The task -> Pick each line containing "index" out of the records.

Input records ->

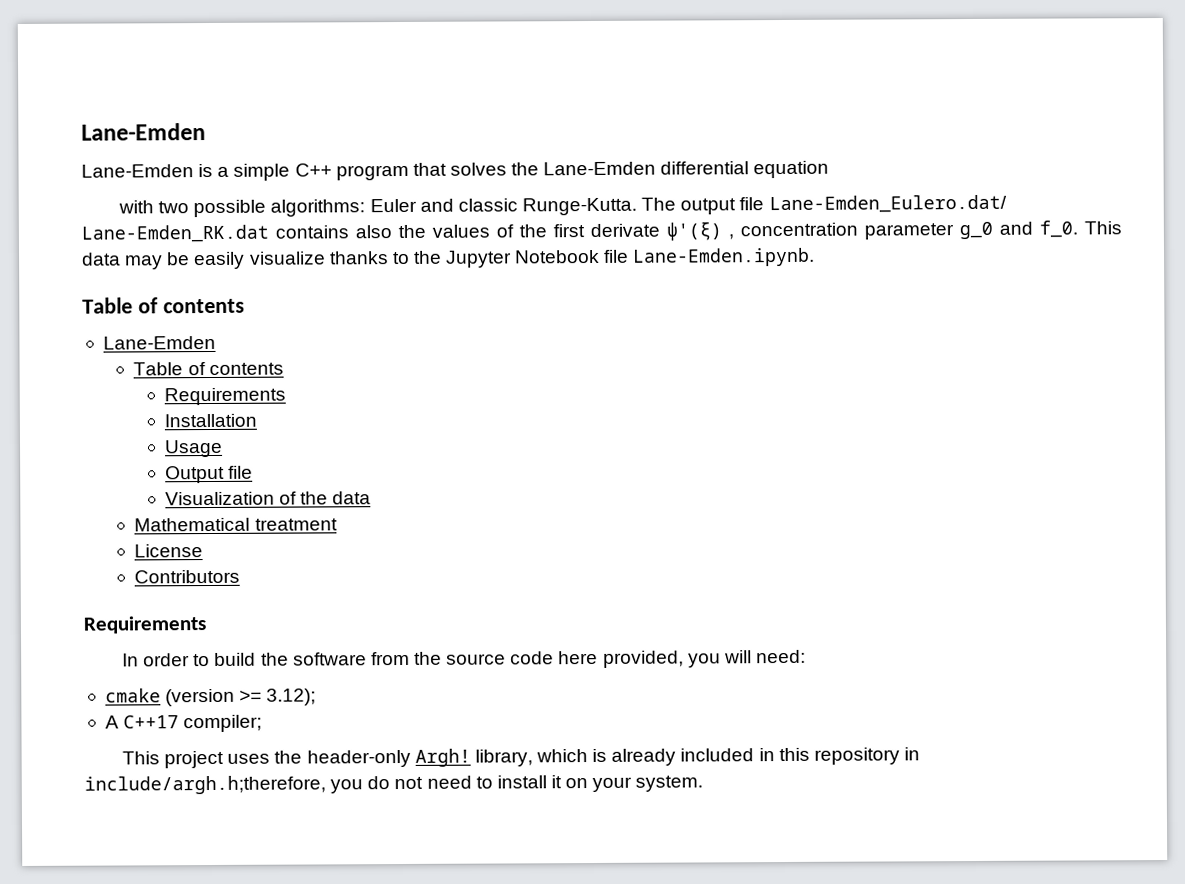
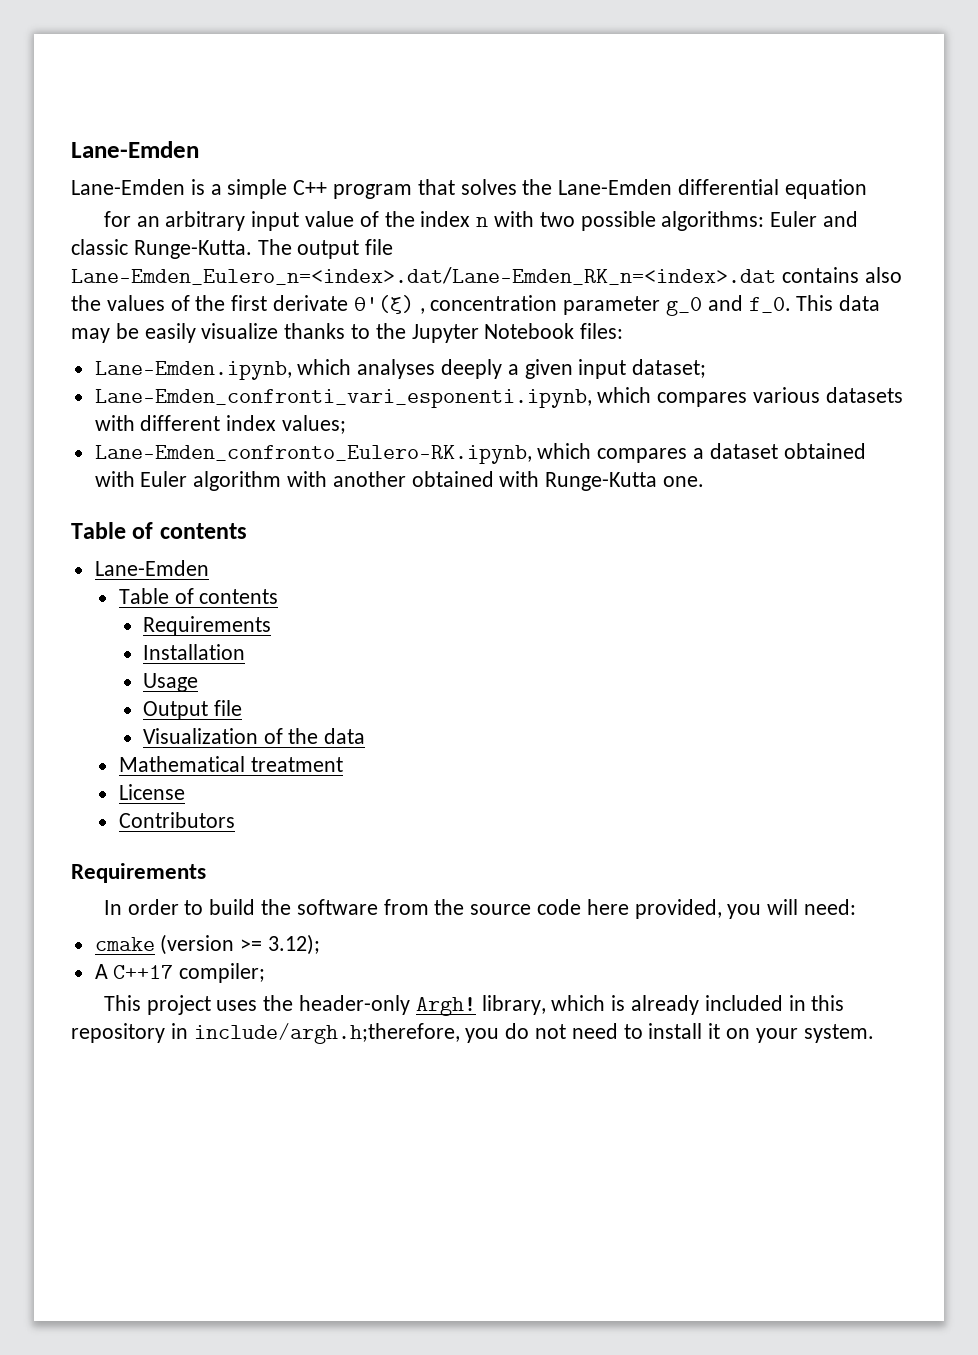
(830, 169) none -> [103,211,489,231] for an arbitrary input value of the index n
[768,194,1007,214] [81,224,269,243] Lane-Emden_Eulero.dat/ Lane-Emden_RK.dat -> [71,267,776,285] Lane-Emden_Eulero_n=<index>.dat/Lane-Emden_RK_n=<index>.dat
[666,222,722,241] ψ'(ξ) -> [353,295,414,314] θ'(ξ)
[603,247,816,267] file Lane-Emden.ipynb. -> [580,323,624,339] [94,359,707,380] [94,387,903,408] [94,415,347,434] [94,443,866,464] [94,471,705,491] files: // Lane-Emden.ipynb, which analyses deeply a given input dataset; // Lane-Emden_confronti_vari_esponenti.ipynb, which compares various datasets with different index values; // Lane-Emden_confronto_Eulero-RK.ipynb, which compares a dataset obtained with Euler algorithm with another obtained with Runge-Kutta one.

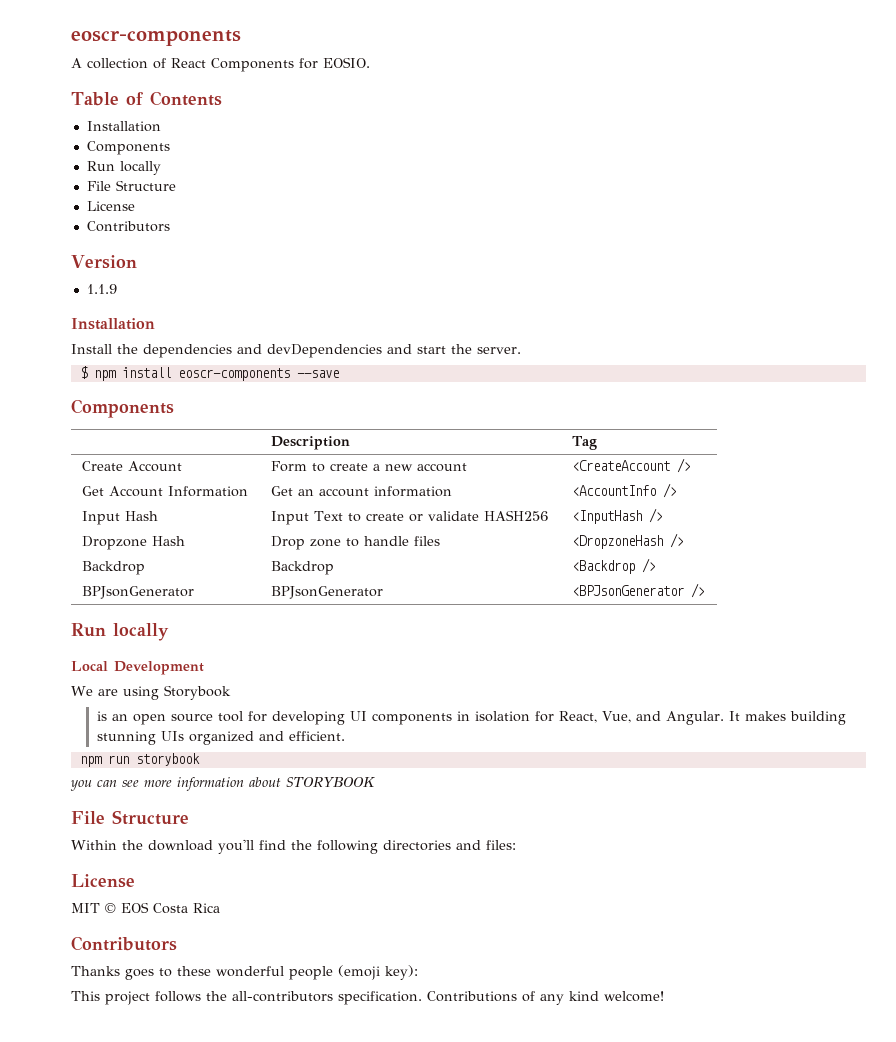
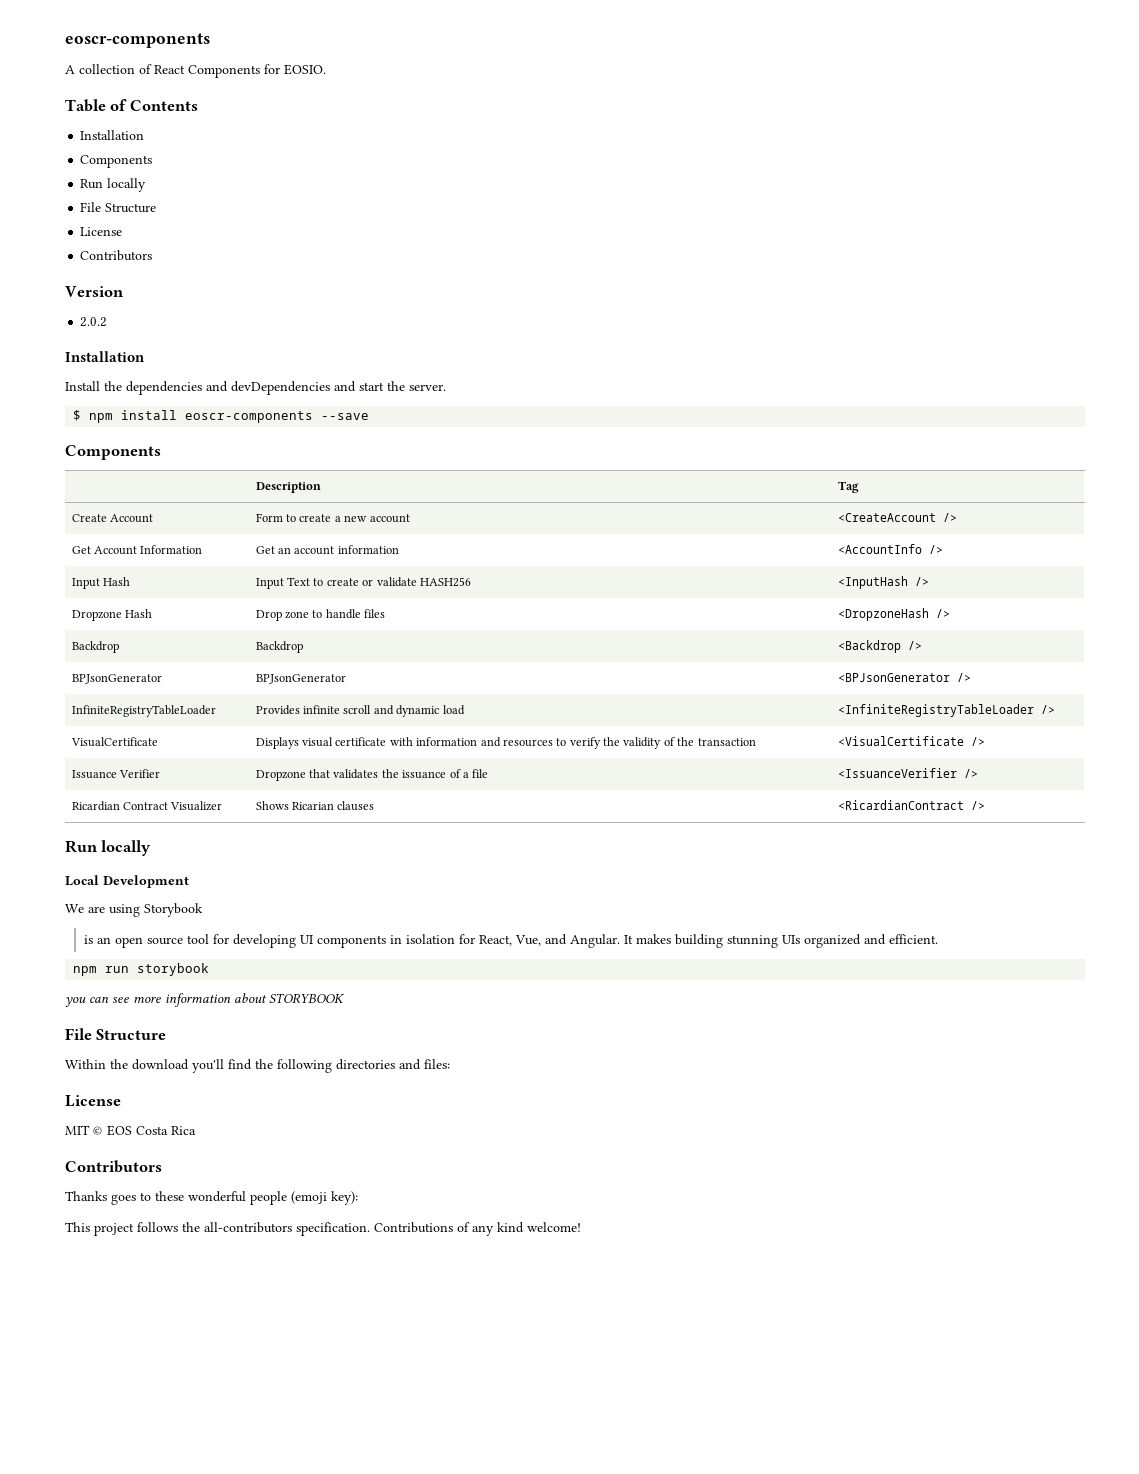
[86,284,117,294] 1.1.9 -> [80,317,108,327] 2.0.2
(706, 590) none -> [71,705,216,717] [255,705,465,717] [837,704,1055,717] [70,737,158,747] [255,737,756,749] [837,736,985,746] [71,769,160,779] [255,769,489,781] [837,768,978,778] [71,801,223,811] [255,801,375,811] [837,800,985,810] // InfiniteRegistryTableLoader | Provides infinite scroll and dynamic load | <InfiniteRegistryTableLoader /> // VisualCertificate | Displays visual certificate with information and resources to verify the validity of the transaction | <VisualCertificate /> // Issuance Verifier | Dropzone that validates the issuance of a file | <IssuanceVerifier /> // Ricardian Contract Visualizer | Shows Ricarian clauses | <RicardianContract />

Completed exercise ->
(830, 169) none -> [103,211,489,231] for an arbitrary input value of the index n
[768,194,1007,214] [81,224,269,243] Lane-Emden_Eulero.dat/ Lane-Emden_RK.dat -> [71,267,776,285] Lane-Emden_Eulero_n=<index>.dat/Lane-Emden_RK_n=<index>.dat
[603,247,816,267] file Lane-Emden.ipynb. -> [580,323,624,339] [94,359,707,380] [94,387,903,408] [94,415,347,434] [94,443,866,464] [94,471,705,491] files: // Lane-Emden.ipynb, which analyses deeply a given input dataset; // Lane-Emden_confronti_vari_esponenti.ipynb, which compares various datasets with different index values; // Lane-Emden_confronto_Eulero-RK.ipynb, which compares a dataset obtained with Euler algorithm with another obtained with Runge-Kutta one.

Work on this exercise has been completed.